Task statement — Once you find the line with "order number: 290-4791721 -> 290-4797121" in the entries below, return exactly every line from it through the line with "total: 59.01 -> 66.99".

Provided records —
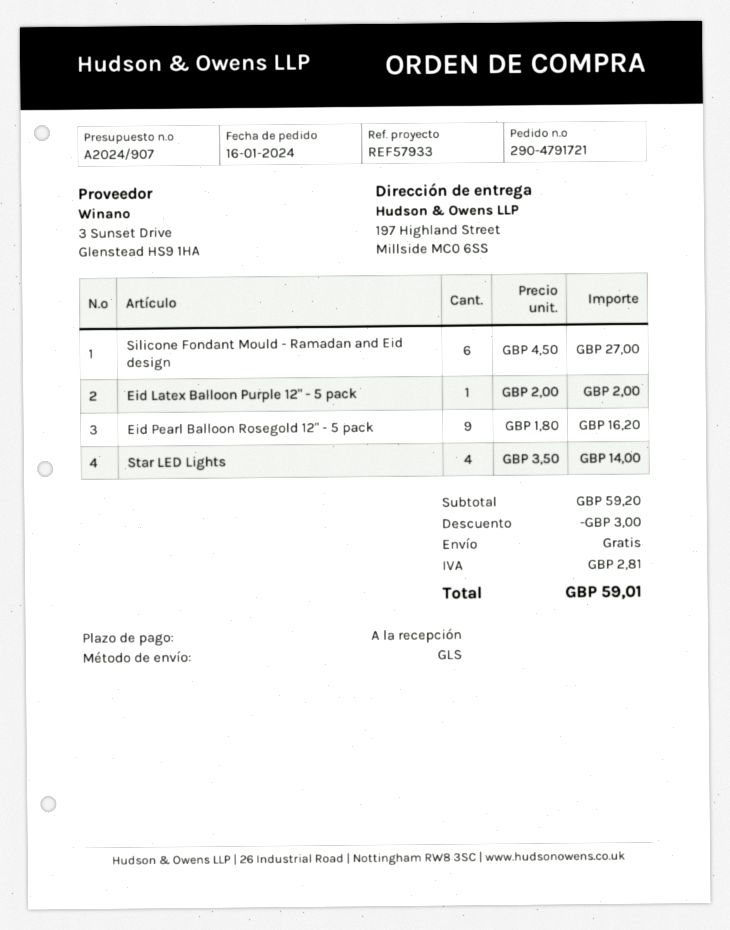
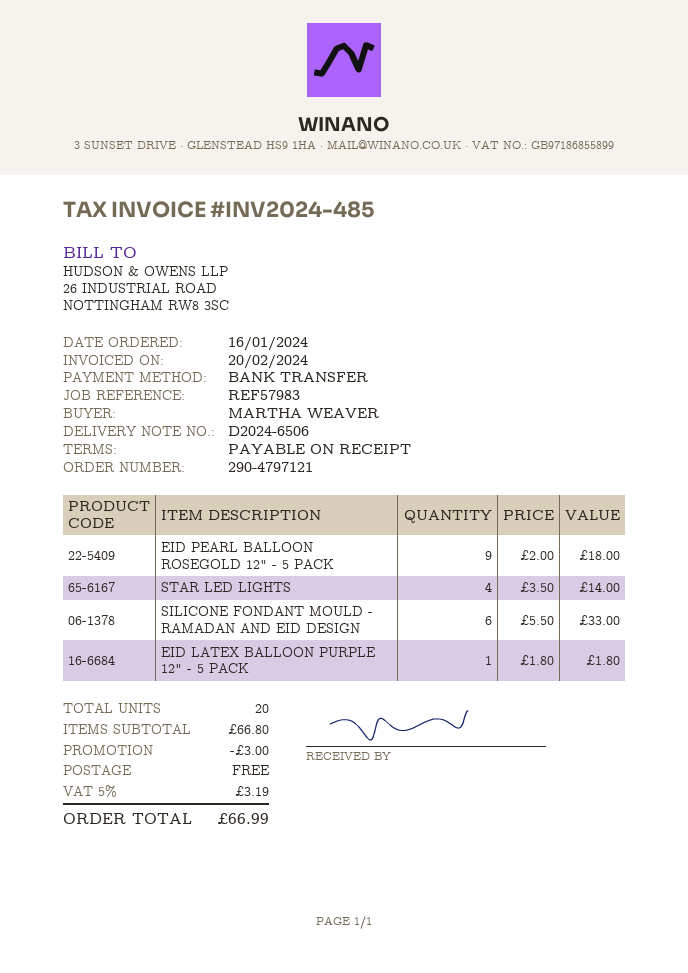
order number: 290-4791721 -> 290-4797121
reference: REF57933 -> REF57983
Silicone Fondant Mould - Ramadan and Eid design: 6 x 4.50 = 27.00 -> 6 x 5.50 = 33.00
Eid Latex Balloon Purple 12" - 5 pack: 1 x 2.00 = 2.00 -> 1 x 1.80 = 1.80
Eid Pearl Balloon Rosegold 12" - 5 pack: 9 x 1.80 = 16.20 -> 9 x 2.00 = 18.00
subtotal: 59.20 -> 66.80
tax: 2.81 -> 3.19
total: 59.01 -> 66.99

---

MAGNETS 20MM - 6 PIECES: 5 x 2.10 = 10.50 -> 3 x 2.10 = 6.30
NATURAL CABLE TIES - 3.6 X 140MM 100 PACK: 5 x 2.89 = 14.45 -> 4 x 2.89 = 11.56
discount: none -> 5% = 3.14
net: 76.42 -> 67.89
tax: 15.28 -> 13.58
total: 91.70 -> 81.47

--

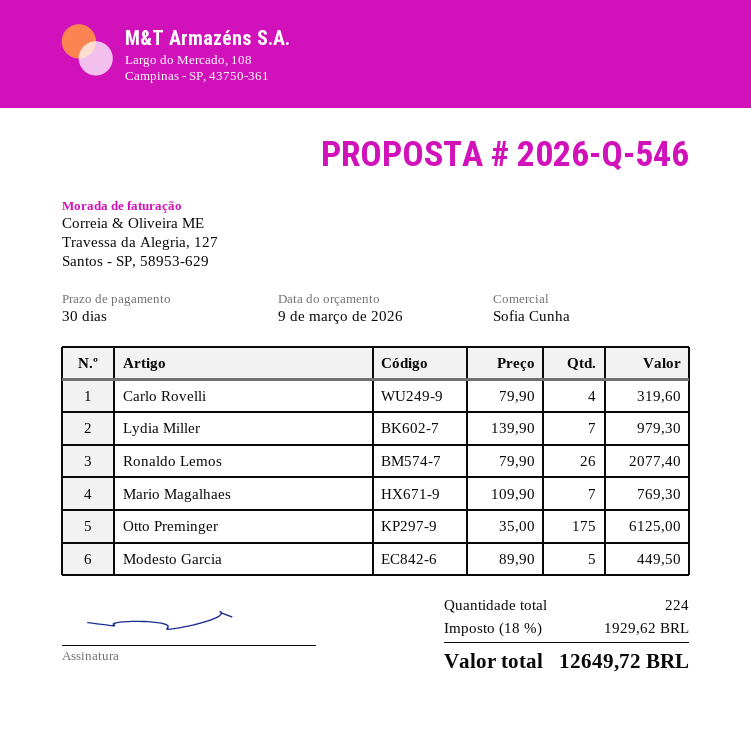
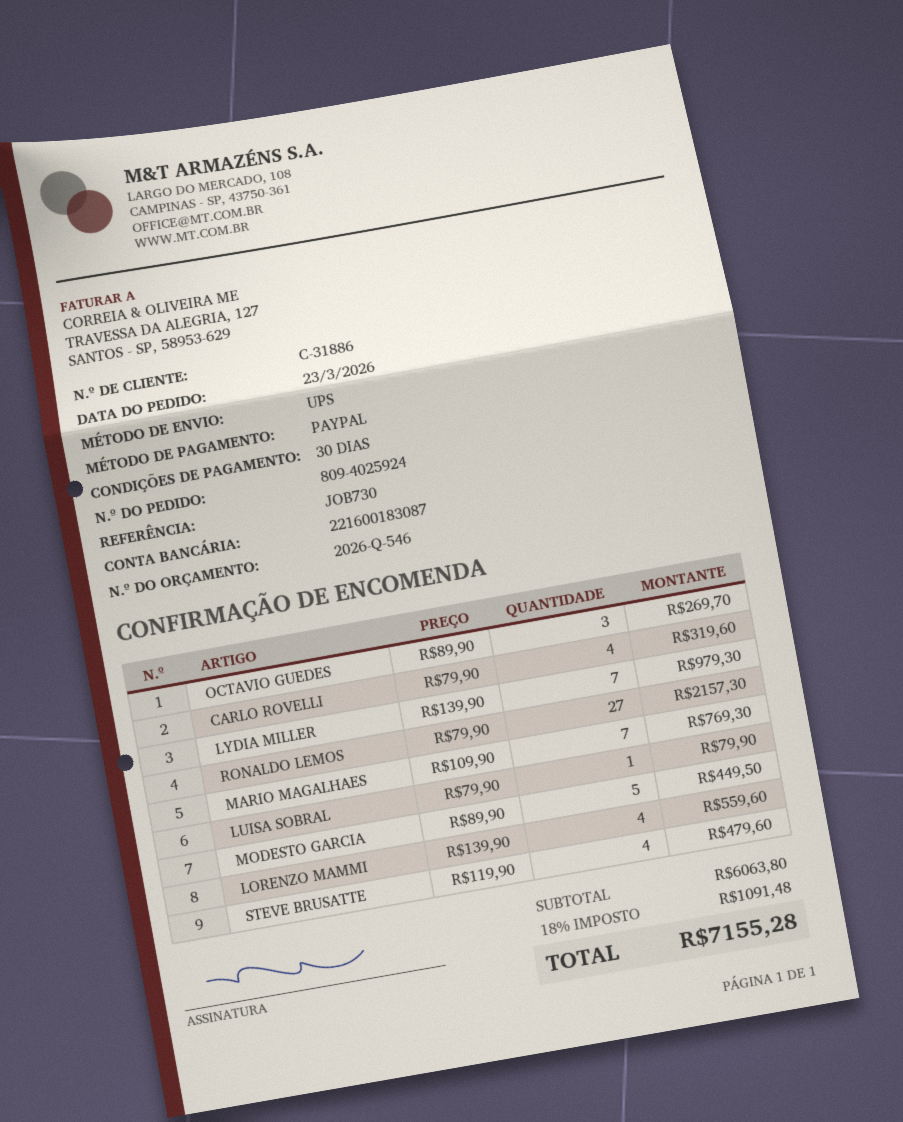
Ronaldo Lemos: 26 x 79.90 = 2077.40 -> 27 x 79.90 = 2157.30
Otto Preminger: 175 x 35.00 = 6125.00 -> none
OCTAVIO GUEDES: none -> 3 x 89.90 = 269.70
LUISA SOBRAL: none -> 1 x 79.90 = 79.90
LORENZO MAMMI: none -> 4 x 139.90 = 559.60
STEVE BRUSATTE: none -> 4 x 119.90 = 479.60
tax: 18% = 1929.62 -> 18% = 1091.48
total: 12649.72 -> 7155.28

Exercise output —
order number: 290-4791721 -> 290-4797121
reference: REF57933 -> REF57983
Silicone Fondant Mould - Ramadan and Eid design: 6 x 4.50 = 27.00 -> 6 x 5.50 = 33.00
Eid Latex Balloon Purple 12" - 5 pack: 1 x 2.00 = 2.00 -> 1 x 1.80 = 1.80
Eid Pearl Balloon Rosegold 12" - 5 pack: 9 x 1.80 = 16.20 -> 9 x 2.00 = 18.00
subtotal: 59.20 -> 66.80
tax: 2.81 -> 3.19
total: 59.01 -> 66.99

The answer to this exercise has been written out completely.